The United States attacked an Islamic State “planner” in Afghanistan in retaliation for a deadly bombing outside Kabul airport and said there was a high risk of further blasts as it nears the end of a mission to evacuate civilians and withdraw troops.
Among the scores killed in Thursday’s suicide bomb blast, claimed by an Islamic State affiliate in the country, were 13 U.S. service members, the most lethal incident for U.S. troops in Afghanistan in a decade.
U.S. Central Command said on Friday the overnight drone strike took place in Nangarhar province, east of Kabul and bordering Pakistan.
“Initial indications are that we killed the target. We know of no civilian casualties,” a U.S. military statement said.
Spokesmen for the Taliban, which completed a rapid takeover of the country this month as U.S. forces withdrew, declined to comment on the drone strike. The Islamic State group in Afghanistan is an enemy of the Taliban as well as the West and the Taliban has said it arrested some suspects after the blast.
Up to 170 people, not including the U.S. troops, were killed in the bombing, according to U.S. media including the New York Times, citing health officials. read more
The White House said the next few days were likely to be the most dangerous of the U.S. evacuation operation that the Pentagon said has taken about 111,000 people out of Afghanistan in the past two weeks
Pentagon spokesman John Kirby said the United States believed there were still “specific, credible” threats against the airport after the bombing at one of its gates.
The U.S. Embassy in Kabul warned Americans to avoid Kabul’s airport because of security threats and those at its gates should leave immediately.
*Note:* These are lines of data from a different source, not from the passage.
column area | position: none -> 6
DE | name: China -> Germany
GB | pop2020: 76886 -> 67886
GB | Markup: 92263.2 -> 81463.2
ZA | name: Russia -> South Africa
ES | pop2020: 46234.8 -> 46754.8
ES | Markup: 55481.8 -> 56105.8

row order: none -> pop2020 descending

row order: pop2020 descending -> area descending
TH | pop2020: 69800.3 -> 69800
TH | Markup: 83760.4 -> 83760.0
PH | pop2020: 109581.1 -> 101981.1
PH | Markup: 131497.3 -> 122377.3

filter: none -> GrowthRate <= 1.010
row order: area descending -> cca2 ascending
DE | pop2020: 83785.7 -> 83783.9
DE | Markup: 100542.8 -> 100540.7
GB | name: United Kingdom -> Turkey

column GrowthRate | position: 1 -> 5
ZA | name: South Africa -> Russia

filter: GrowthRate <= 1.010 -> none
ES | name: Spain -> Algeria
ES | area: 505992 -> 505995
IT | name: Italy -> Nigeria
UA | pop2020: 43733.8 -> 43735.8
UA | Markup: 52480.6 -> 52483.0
U.S. and allied forces have been racing to complete evacuations of their citizens and vulnerable Afghans and to withdraw from Afghanistan by the Tuesday deadline set by President Joe Biden after two decades of American military presence there.
Most of the more than 20 allied countries involved in airlifting Afghans and their citizens out of Kabul said they had completed evacuations by Friday.
Britain will end its operation on Saturday, its armed forces chief said, while acknowledging that it, like other countries, had not been able to get everyone out.
Throngs of people have gathered outside the airport to try to get onto evacuation flights since the Taliban took control of Afghanistan on Aug. 15, although on Friday Taliban guards stopped people from approaching.
Afghanistan’s Islamic State affiliate, known as Islamic State Khorasan (ISIS-K) after an old name for the region, appeared in eastern Afghanistan in 2014 and later made inroads into other areas, particularly the north.
A U.S. official, speaking on the condition of anonymity, said the drone strike was against an Islamic State militant planning attacks.
A reaper drone, which took off from the Middle East, struck the militant who was in a car with an Islamic State associate. Both are believed to have been killed, the official said.
In Jalalabad, community elder Malik Adib said three people were killed and four were wounded in the air strike at around midnight on Friday, adding he had been summoned by the Taliban investigating the incident.
Residents of Jalalabad, the capital of Nangarhar, said on Saturday they had heard several explosions from an air strike around midnight, though it was not clear if the blasts were caused by a U.S. drone.
A senior Taliban commander said some ISIS-K members had been arrested in connection with the Kabul attack. “They are being interrogated by our intelligence team,” the commander said.
The number of Afghans killed in the airport bomb attack had risen to 79 on Friday, a hospital official told Reuters, adding that more than 120 were wounded.
Biden was already facing criticism at home and abroad for the chaos surrounding the troop withdrawal and evacuations. As the Taliban rapidly advanced to Kabul amid the pullout, Afghanistan’s Western-backed government and military collapsed. Biden has defended his decisions, saying the United States long ago achieved its rationale for invading the country in 2001.
The U.S.-led invasion toppled the then-ruling Taliban, punishing them for harbouring al Qaeda militants who masterminded the Sept. 11 attacks on the United States.
The Taliban have said Afghans with valid documents would be able to travel in future but the population left behind is facing a humanitarian catastrophe, U.N. officials say.